The Dales House at 414 Alexander Street circa 1890 CVA Photo SGN 490

Monday, June 30, 2014

HANDSOME RESIDENCES OF THE EAST END - SOME STILL STAND



I love it when I get surprises in my e-mail inbox, especially when they are from history researchers who come across something that relates to houses that I am researching or have researched, and especially when they related with Vancouver's East End's history. 

Some years back I received this amazing scan of  page from the October 28, 1905 Vancouver Province from a man named Nelson who over the years has been kind enough to forward me a number of great articles and photos he has come across through the course of his research.


From top to bottom, left to right these houses are are identified as the R. M. Barclay house at 345 Hawks Avenue, the T. A. Smith house on Vernon Drive, the G. F. B. Adams house at 790 East Hastings, the W. J. Miller house at 303 Barnard Street, the A. McNair house at 616 Carl Avenue, D. McCrimmon house at 804 East Cordova, the W. Ells house at the corner of Barnard Street and Carl Avenue, the G. H. Tom house at the corner of Keefer Street and Carl Avenue, and the T. Crawford House at 745 Princess Street.


The original addresses may be a bit confusing to those unfamiliar with the history of East End Vancouver's street names. Barnard Street is now Union Street and was renamed to avoid confusion with Burrard Street in the West End.

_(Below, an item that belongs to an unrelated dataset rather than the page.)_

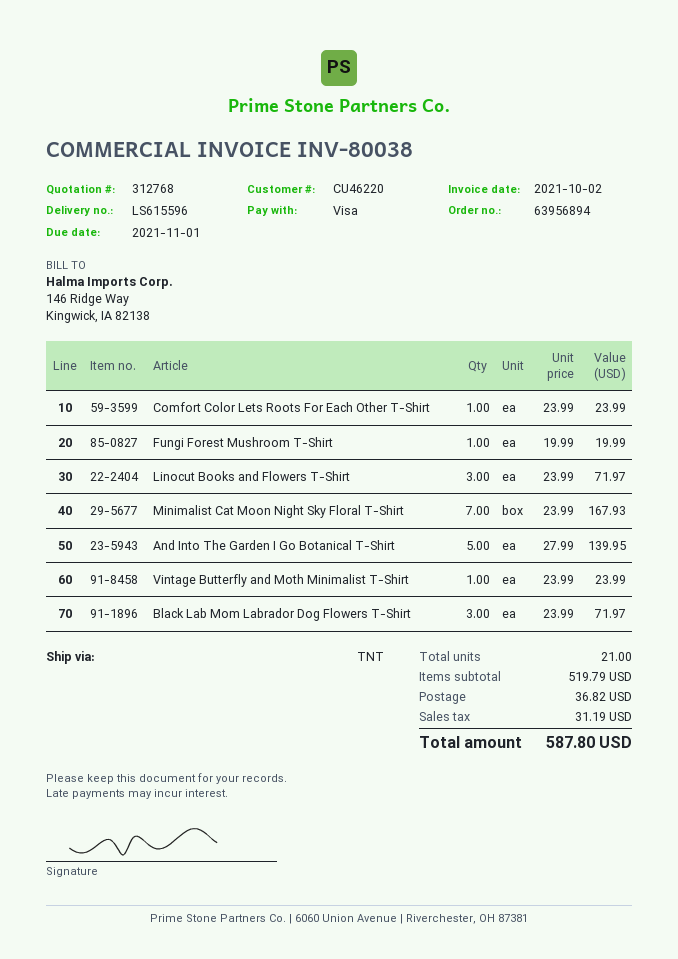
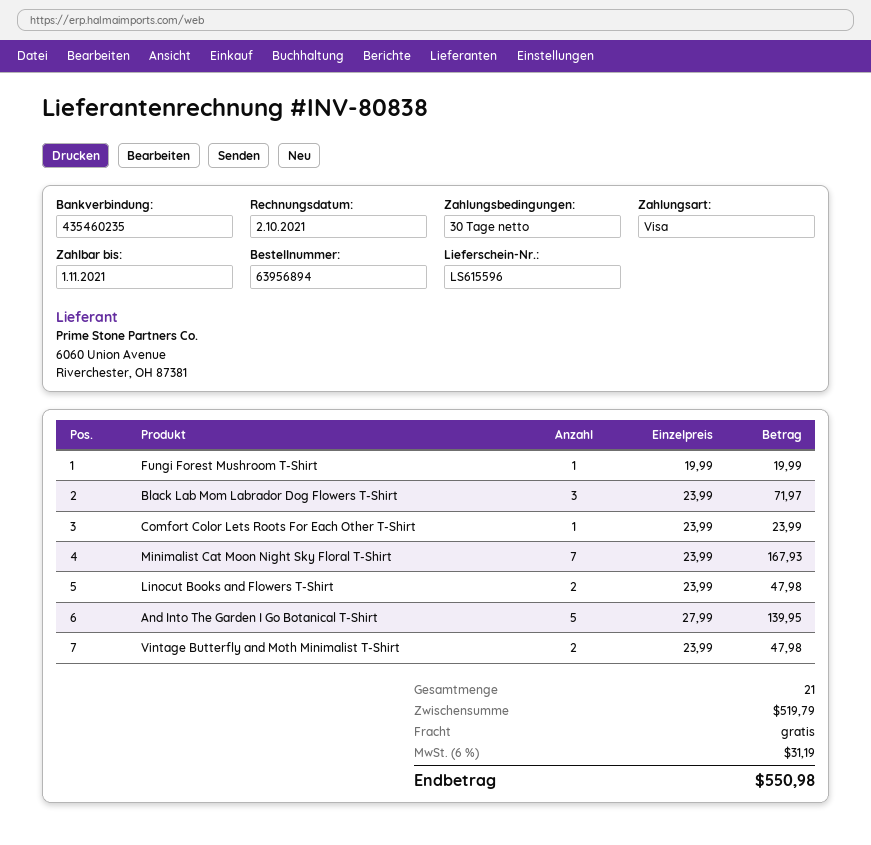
invoice number: INV-80038 -> INV-80838
Linocut Books and Flowers T-Shirt: 3 x 23.99 = 71.97 -> 2 x 23.99 = 47.98
Vintage Butterfly and Moth Minimalist T-Shirt: 1 x 23.99 = 23.99 -> 2 x 23.99 = 47.98
shipping: 36.82 -> 0.00
total: 587.80 -> 550.98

Carl Avenue is now Princess Avenue, although for a very short time it was also named Oppenheimer Avenue when Oppenheimer Street was renamed East Cordova, and Princess Street, originally Dupont Street is now East Pender. 

Any of you who have come on my East End/Strathcona History Walks know that Dupont Street was the very first street in Vancouver history to be renamed, in 1888, because the people living east of Main didn't want to be associated with the drugs, gambling and prostitution going on in the unit and 100 block of Dupont, which was both Vancouver's first Red Light District and also part of Vancouver's Chinatown. By the way, Union Street, which had already been renamed from Barnard, was renamed Adanac, Canada spelled backwards, between Vernon Drive and Boundary Road in 1930 for almost the very same reason.

Now that I have you cross-eyed and confused, lets return to the houses in the image. Sadly, the Robert M. Barclay house at 345 Hawks Avenue no longer stands. 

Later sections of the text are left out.